Основной состав — девять человек. Еще несколько петербуржцев мне помогали искать поставщиков, прозванивать их. Были еще люди, которые предоставили 3D-принтеры. Дело в том, что некоторые маски продаются с незаменяемыми фильтрами, если каждый раз покупать новые — это 600-900 рублей, но если печатать на принтере переходники, то все вместе становится сильно дешевле.  Это не наша идея, мы позаимствовали этот опыт за рубежом. Раньше я понятия не имел, как выглядит маска «Юникс» и чем отличается от «3М». За это время пришлось разобраться.

Поставкой медицинского оборудования, на которое нужна лицензия, мы не занимались. Мы собирали деньги и покупали строительные полумаски, малярные комбинезоны, строительные материалы для организации шлюзов в больницах. 

В основном к нам обращались сами врачи, администрация больниц не препятствовала.
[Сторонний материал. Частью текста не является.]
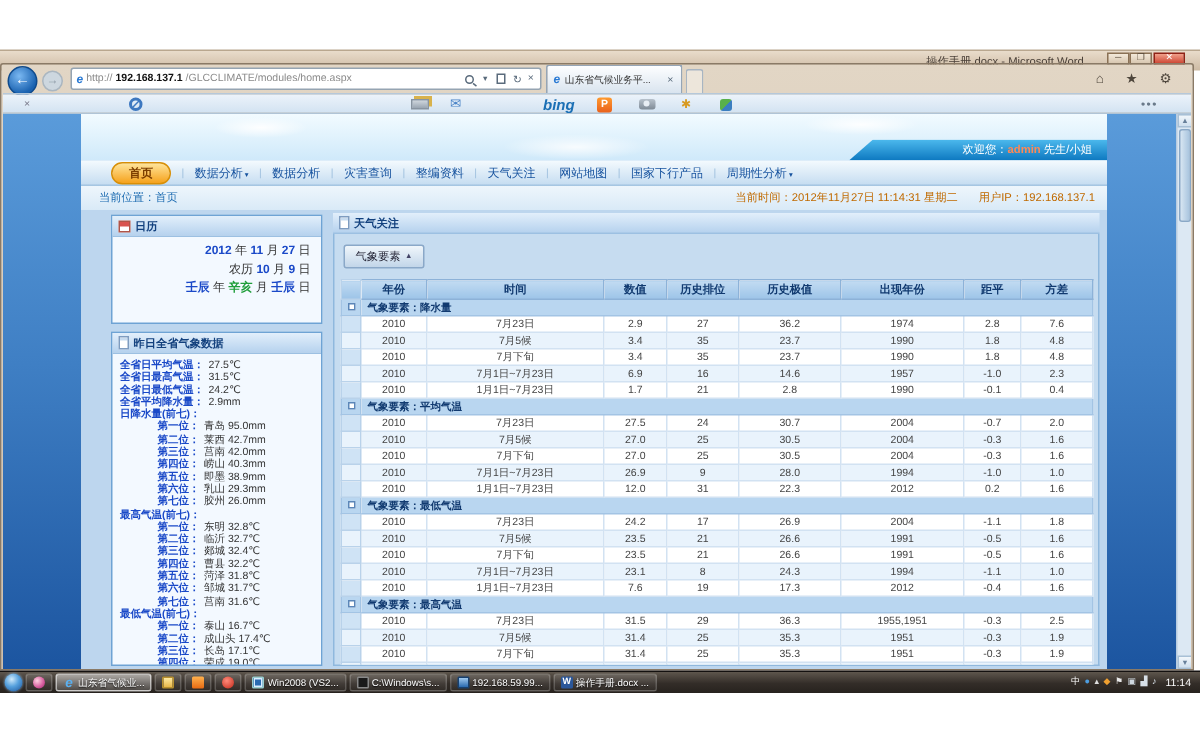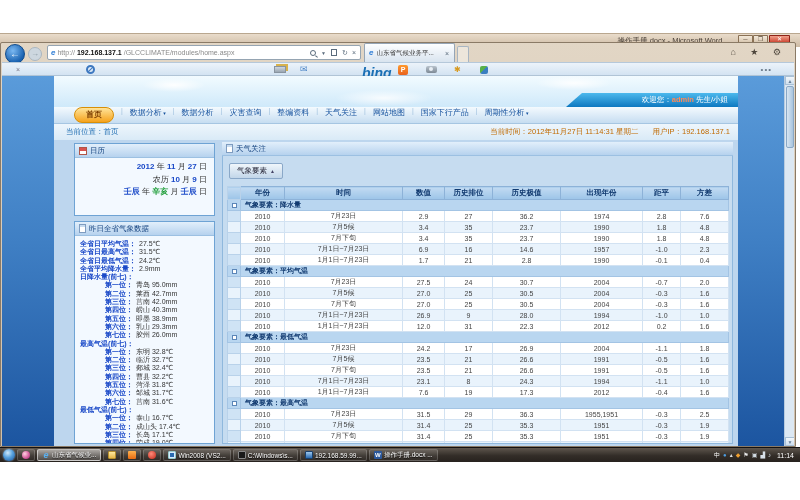"bing" #bing-logo { font-size: 14px -> 10px }
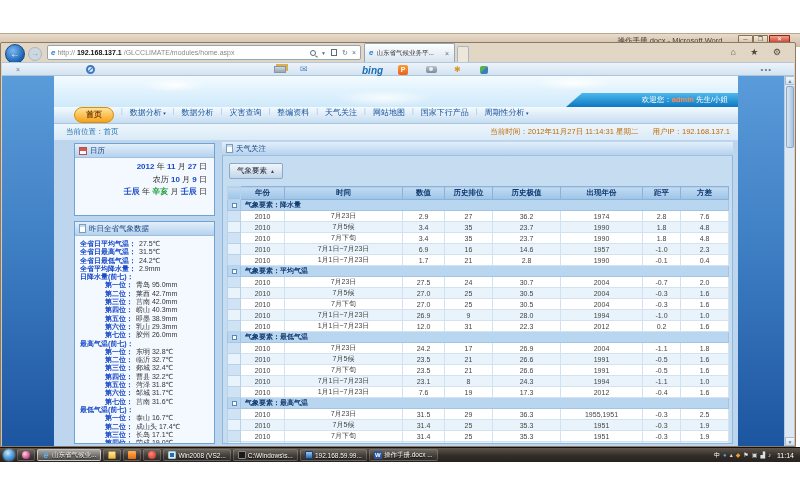"首页" #navbar { align-items: none -> center }
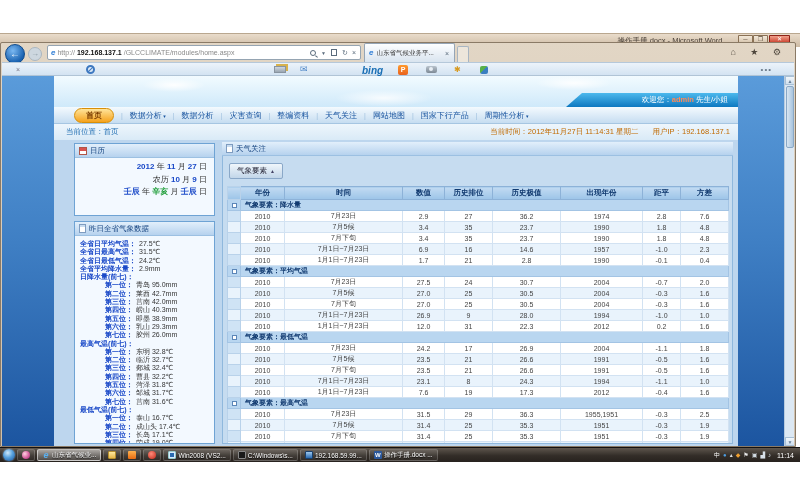"日历" .panel-head { font-weight: normal -> bold }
Хотя сначала проблемы были: врачей просили не обращаться к волонтерам за помощью. Но потом в условиях дефицита медиков и дикого оттока врачей понимание ситуации хоть немного поменялось. Никто не был готов, что врачам потребуются строительные полумаски, этого в графике закупок не было. Особой вины руководства больниц в этом нет, они не могли о таком подумать. Поэтому я искренне не понимаю, почему об этой проблеме они не говорили громко. Можно было смело объявить: «Ребята, нам нужны строительные средства защиты».

Одними из первых открыто начали говорить о проблеме медики в Покровской больнице — записали обращение о нехватке средств защиты. До этого никто не верил, что у врачей такие проблемы. У нас же люди и в коронавирус не верили, думали, что это сезонный грипп. Что бы было, если бы все врачи молчали, комитет по здравоохранению молчал, а мы бы кричали, что надо срочно в больницы маски поставлять? На нас бы смотрели как на сотрудников цирка. И все равно за публичные выступления медиков включили репрессии (несколько сотрудников, записавших видео в Покровской больнице, уволились). Желающих говорить резко убавилось, но информационная волна пошла, и мы уже тогда стали возить им и другим сотрудникам маски.

Затем несколько медиков набрались смелости и попросили помочь им сделать зонирование — организовать шлюз между чистой и грязной зоной, чтобы не потерять чистую зону для врачей в кардиологическом отделении. За несколько дней мы нашли строителей, пробили стену, сделали душевую. Мы хотели поставить еще восемь таких шлюзов, у нас были и средства, и возможности, но после этого администрация больницы запретила нам работать. К нам обращались и другие больницы с просьбой помочь перепрофилироваться, но всем нужны были согласования, кипа бумаг. Мы же говорили, что мы волонтеры, строим бесплатно, все эти процессы занимают месяц. Если сейчас мы не сделаем, через неделю вся больница будет заражена.

За время работы проекта мы собрали и развезли 352 посылки в 324 больницы, станции скорой помощи, поликлиники по всей стране. 43 374 единицы средств защиты передали в руки врачам. Государство решало вопрос как могло, конечно, сначала была растерянность, но к июлю вопрос с СИЗами был решен. В целом система здравоохранения в первую волну справилась.